If you are having trouble with access or permissions on regional forums please post here to get access: https://www.boards.ie/discussion/2058365403/you-do-not-have-permission-for-that#latest

The Irishman (Scorsese, De Niro, Pesci and Pacino)

2456715

Comments

  • Registered Users Posts: 637 ✭✭✭shazzerman


    Wolf of Wall Street, Vinyl, Boardwalk Empire in the last 5 years alone...all outstanding. I mean what is not an embarrassment if they are?

    A director like Scorsese, not a producer like Scorsese...(1 episode on Boardwalk, same with Vinyl). My disappointment with Scorsese comes from comparing his best work with his recent work. It is the enormous gulf between them that I find "a bit embarrassing." To me, The Departed and The Wolf of Wall Street are embarrassing films - I cringe through large swathes of both when I have to watch them. The Wolf of Wall Street, in terms of filmmaking art, is nowhere near the level of Casino, for instance (both films share something in terms of narrative and themes). The Departed is just ugly characters shouting at each other, put over with Scorsese's affinity for the genre - but I hated it.

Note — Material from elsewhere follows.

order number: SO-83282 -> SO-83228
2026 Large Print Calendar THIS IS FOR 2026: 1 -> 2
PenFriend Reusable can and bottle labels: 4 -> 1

Casino, The King of Comedy, Taxi Driver and Raging Bull are four of the very best American films ever made; nothing in the 2000s comes close to any of those, for me - and two of them actually make me feel embarrassment when I watch them. I think the problem might be Scorsese's ramping up what Bordwell calls the "intensified continuity" style; aligning this with what I see as a mis-match between director and screenplay - on The Departed, William Monahan didn't have the relationship with Scorsese that Schrader, Mardik Martin,and Pileggi had, for example. The script is completely plot-driven, with the characters an uninteresting bunch of nervous tics and uninspired dialogue. The only scene that really works in The Departed, I think, is the opening "I don't want to be a product of my environment. I want my environment to be a product of me" sequence. It works as a call-back to other great Scorsese scenes more than anything else (Mean Streets, Goodfellas), but the rest of the film lets it down. The Wolf of Wall Street is, for me, just another bunch of even uglier characters, making more noise, and very little of it having any relationship with great cinema.

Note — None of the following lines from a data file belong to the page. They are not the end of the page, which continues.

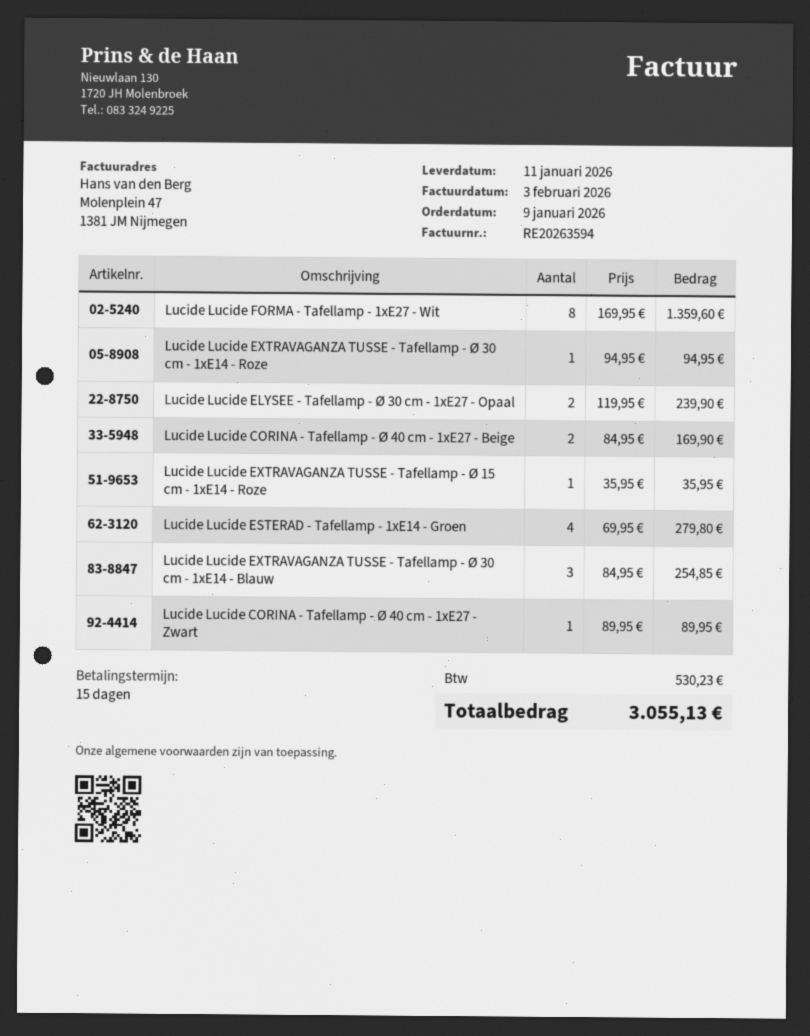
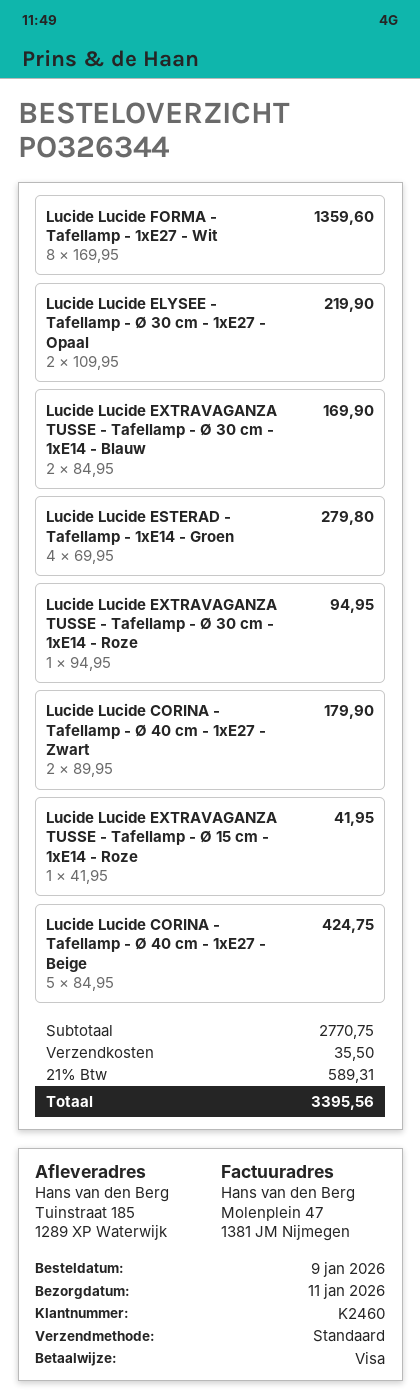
Lucide Lucide ELYSEE - Tafellamp - Ø 30 cm - 1xE27 - Opaal: 2 x 119.95 = 239.90 -> 2 x 109.95 = 219.90
Lucide Lucide CORINA - Tafellamp - Ø 40 cm - 1xE27 - Beige: 2 x 84.95 = 169.90 -> 5 x 84.95 = 424.75
Lucide Lucide EXTRAVAGANZA TUSSE - Tafellamp - Ø 15 cm - 1xE14 - Roze: 1 x 35.95 = 35.95 -> 1 x 41.95 = 41.95
Lucide Lucide EXTRAVAGANZA TUSSE - Tafellamp - Ø 30 cm - 1xE14 - Blauw: 3 x 84.95 = 254.85 -> 2 x 84.95 = 169.90
Lucide Lucide CORINA - Tafellamp - Ø 40 cm - 1xE27 - Zwart: 1 x 89.95 = 89.95 -> 2 x 89.95 = 179.90
shipping: none -> 35.50
tax: 530.23 -> 589.31
total: 3055.13 -> 3395.56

  • Registered Users, Registered Users 2 Posts: 1,586 ✭✭✭Canadel


    Wolf of Wall Street, Vinyl, Boardwalk Empire in the last 5 years alone...all outstanding. I mean what is not an embarrassment if they are?
    One of the worst movies ever made.

    Probably the worst supposedly good movie I've seen.

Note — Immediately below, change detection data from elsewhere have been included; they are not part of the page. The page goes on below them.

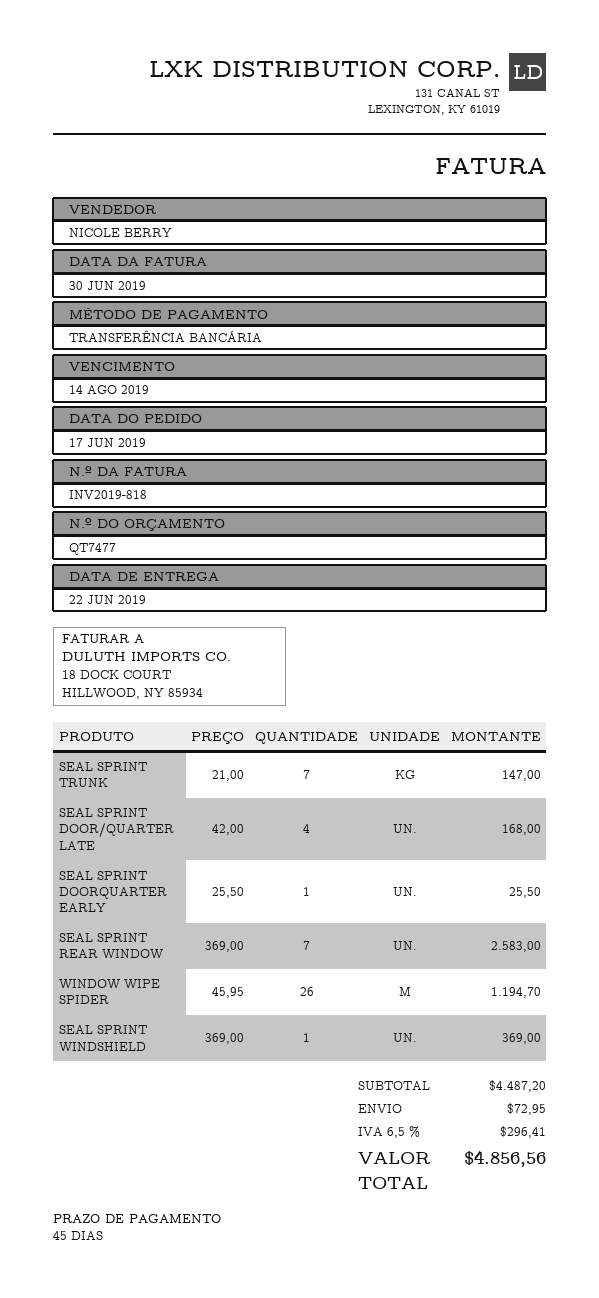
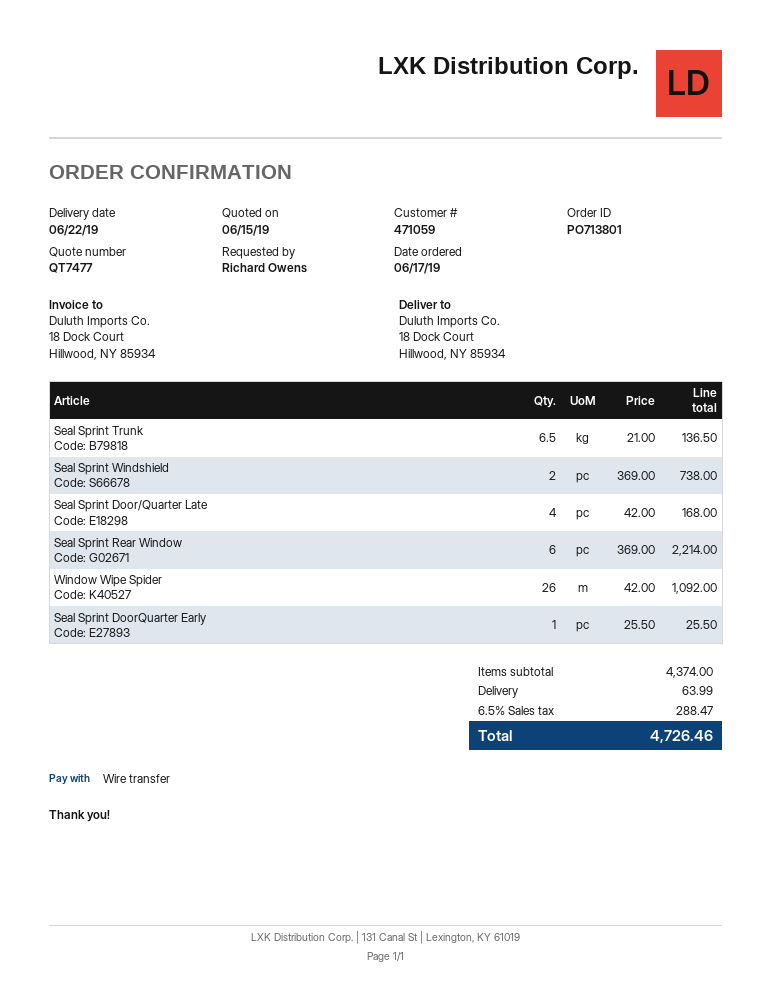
SEAL SPRINT TRUNK: 7 x 21.00 = 147.00 -> 6.5 x 21.00 = 136.50
SEAL SPRINT REAR WINDOW: 7 x 369.00 = 2583.00 -> 6 x 369.00 = 2214.00
WINDOW WIPE SPIDER: 26 x 45.95 = 1194.70 -> 26 x 42.00 = 1092.00
SEAL SPRINT WINDSHIELD: 1 x 369.00 = 369.00 -> 2 x 369.00 = 738.00
subtotal: 4487.20 -> 4374.00
shipping: 72.95 -> 63.99
tax: 6.5% = 296.41 -> 6.5% = 288.47
total: 4856.56 -> 4726.46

    Total amateurish trash.

    The Departed I think is a very good movie though.


  • Registered Users, Registered Users 2 Posts: 1,922 ✭✭✭McLoughlin


    Hugo is a fantastic film and the way 3D is used by Scorsese is amazing but its 3D so no one cared about it.


  • Moderators, Category Moderators, Arts Moderators, Entertainment Moderators, Technology & Internet Moderators Posts: 22,680 CMod ✭✭✭✭Sad Professor


    The problem with Wolf of Wall Street is that it makes no judgments on its characters and offers no answers either. But this is also part of its brilliance. As much as we scoff at the moralism of Hays code films, it's still hard to deal with a film so utterly benefit of redemption. The film feels like Scorsese's answer to Scarface and Wall Street, very moral films that were trying to denounce their vile protagonists but only succeeded in glorifying them even further. Ironically by totally embracing Belfort's worldview and by actively trying to glorify his excesses, Scorsese captures the sickness of greed from the inside better than any other film ever has.

    We may hate now, but it's a very important film. And I think time will show that.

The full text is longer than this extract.